Я буду носить обувь на босу ногу, я обожаю это делать. Монотонный шум мячика, отскакивающего от связанной с ним ракетки.
На дороге из Тизнита: белые купола, калеки, грабители, драчуны, мачу-пикчи, стены, скрывающие ухоженные эспланады,
У детей стоит, когда они собирают змеев, стоит в шортах, стоит, пока цепляют свои флажки. Милый ребенок не перестает держать проснувшийся член рукой.
Купальный комплекс Сиди Р'Бат, кафе, ресторан, бунгало. Мы вчетвером спим на чем-то вроде циновок, разложенных в шахматном порядке. Прогнали жесткокрылых, опасаясь их раздавить. Я думал: когда дети будут играть с воздушными змеями, начну их рисовать, взял тетрадь для набросков, но в тот момент, когда дети запустили своего шпиона, я был не в состоянии соединить и двух линий, и воздушные змеи клевали носом.

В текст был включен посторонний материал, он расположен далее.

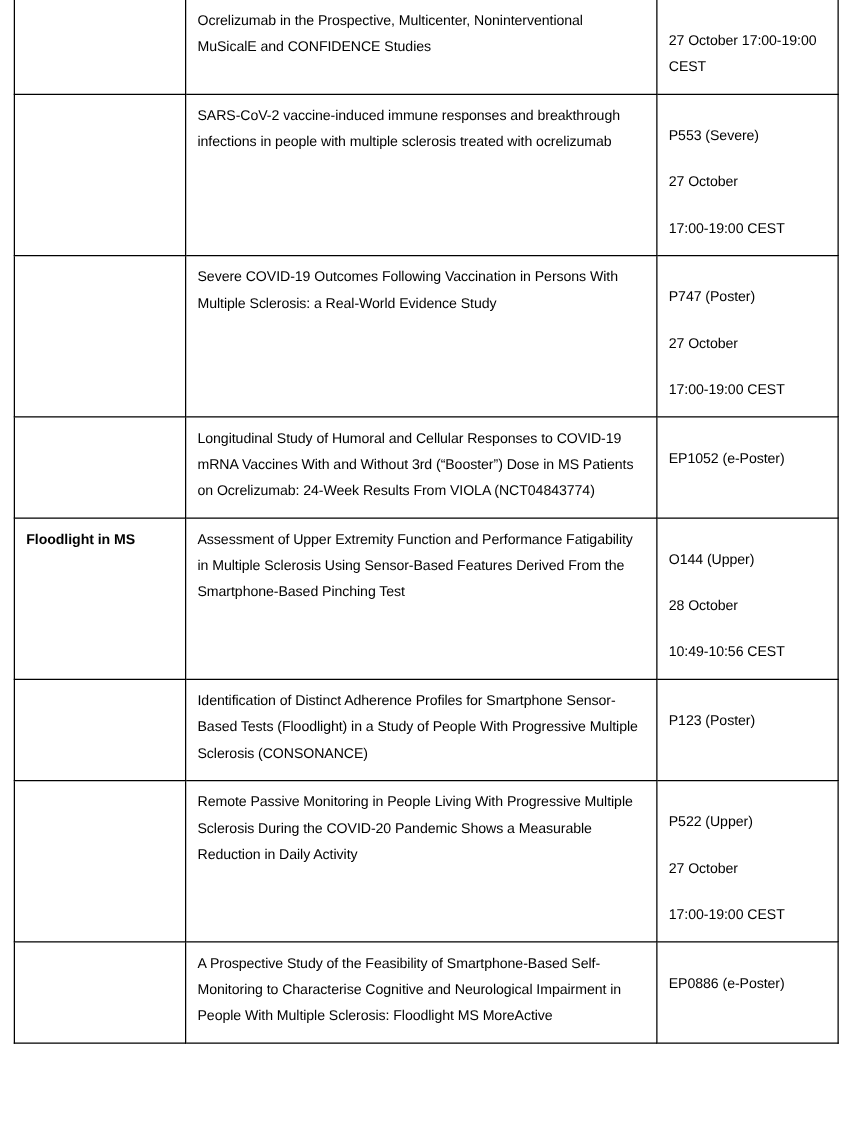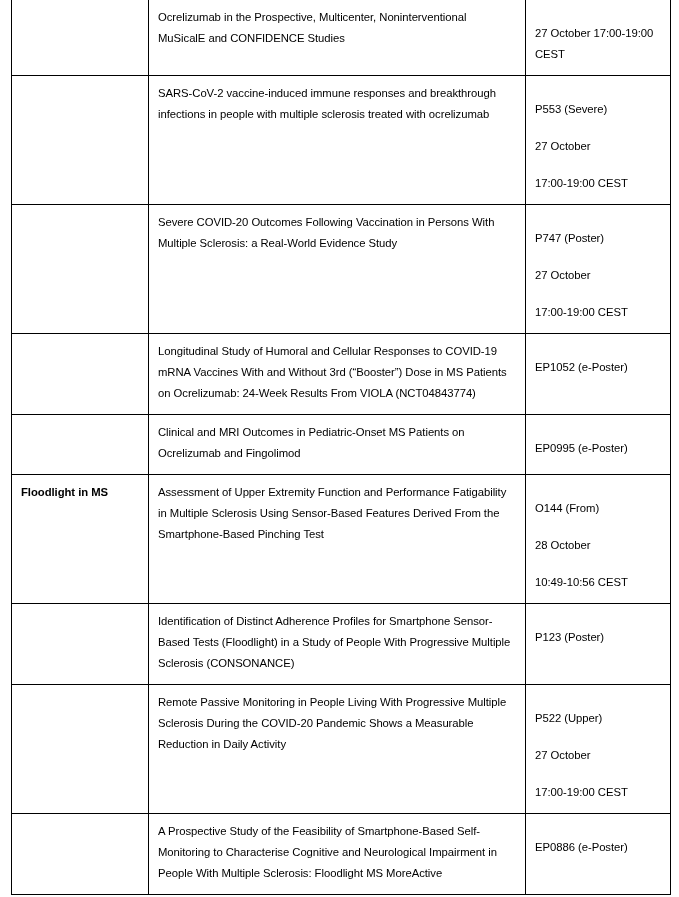--- a/index.html
+++ b/index.html
@@ -85,46 +85,39 @@
           <td class="topic"></td>
           <td class="title pad-md">SARS-CoV-2 vaccine-induced immune responses and breakthrough infections in people with multiple sclerosis treated with ocrelizumab</td>
           <td class="session">
             <div class="sline">P553 (Severe)</div>
             <div class="sline">27 October</div>
             <div class="sline">17:00-19:00 CEST</div>
           </td>
         </tr>
         <tr>
           <td class="topic"></td>
-          <td class="title pad-md">Severe COVID-20 Outcomes Following Vaccination in Persons With Multiple Sclerosis: a Real-World Evidence Study</td>
+          <td class="title pad-md">Severe COVID-19 Outcomes Following Vaccination in Persons With Multiple Sclerosis: a Real-World Evidence Study</td>
           <td class="session">
             <div class="sline">P747 (Poster)</div>
             <div class="sline">27 October</div>
             <div class="sline">17:00-19:00 CEST</div>
           </td>
         </tr>
         <tr>
           <td class="topic"></td>
           <td class="title pad-sm">Longitudinal Study of Humoral and Cellular Responses to COVID-19 mRNA Vaccines With and Without 3rd (“Booster”) Dose in MS Patients on Ocrelizumab: 24-Week Results From VIOLA (NCT04843774)</td>
           <td class="session">
             <div class="sline">EP1052 (e-Poster)</div>
           </td>
         </tr>
         <tr>
-          <td class="topic"></td>
-          <td class="title pad-xl">Clinical and MRI Outcomes in Pediatric-Onset MS Patients on Ocrelizumab and Fingolimod</td>
-          <td class="session">
-            <div class="sline">EP0995 (e-Poster)</div>
-          </td>
-        </tr>
-        <tr>
           <td class="topic">Floodlight in MS</td>
           <td class="title pad-sm">Assessment of Upper Extremity Function and Performance Fatigability in Multiple Sclerosis Using Sensor-Based Features Derived From the Smartphone-Based Pinching Test</td>
           <td class="session">
-            <div class="sline">O144 (From)</div>
+            <div class="sline">O144 (Upper)</div>
             <div class="sline">28 October</div>
             <div class="sline">10:49-10:56 CEST</div>
           </td>
         </tr>
         <tr>
           <td class="topic"></td>
           <td class="title pad-sm">Identification of Distinct Adherence Profiles for Smartphone Sensor-Based Tests (Floodlight) in a Study of People With Progressive Multiple Sclerosis (CONSONANCE)</td>
           <td class="session">
             <div class="sline">P123 (Poster)</div>
           </td>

Невероятный потрясающий гул океана. Тяжелые волны все в пене, таких я никогда в жизни не видел. Взрослый наводит справки, он хочет узнать, не может ли океан унести детей с собою.
Понедельник, 5 апреля
Мучительное пробуждение. Постель и одежда влажные, руки пропитаны солью, песок в волосах, в ушах, вокруг глаз. Головная боль из-за выкуренного вечером косяка или сражения в дюнах. Единственная возможность что-нибудь написать - проснуться раньше всех. Дети положили матрасы на пол, ибо у них одно одеяло на двоих. Хрип дыханий, шорох ладони, проскальзывающей под живот. Непрекращающийся грохот океана, стучащее окно. Маленькая занавеска пропускает красноватый свет, я сижу на постели, укутанный, наверное, совсем нелепый, я не снимал вечернюю одежду и башмаки. В животе урчит.
Вчерашняя еда в деревне, около пяти часов ближе к вечеру: растертые с кориандром помидоры, разваренный бычий хвост с капустой, но все это показалось мне наивкуснейшим. Стаканы с чаем доверху заполнены листьями мяты: кажется, пьешь трясину. Мы делаем в деревне покупки на случай, если нам не захочется возвращаться туда вечером: плавленые сырки «Смеющаяся корова», только что испеченные багеты, яблочный лимонад, пирожные с арахисом, похожие то на маленькие сухие галеты, то на свежие блинчики. Ребенок ищет косяк, взрослый пытается ему помешать.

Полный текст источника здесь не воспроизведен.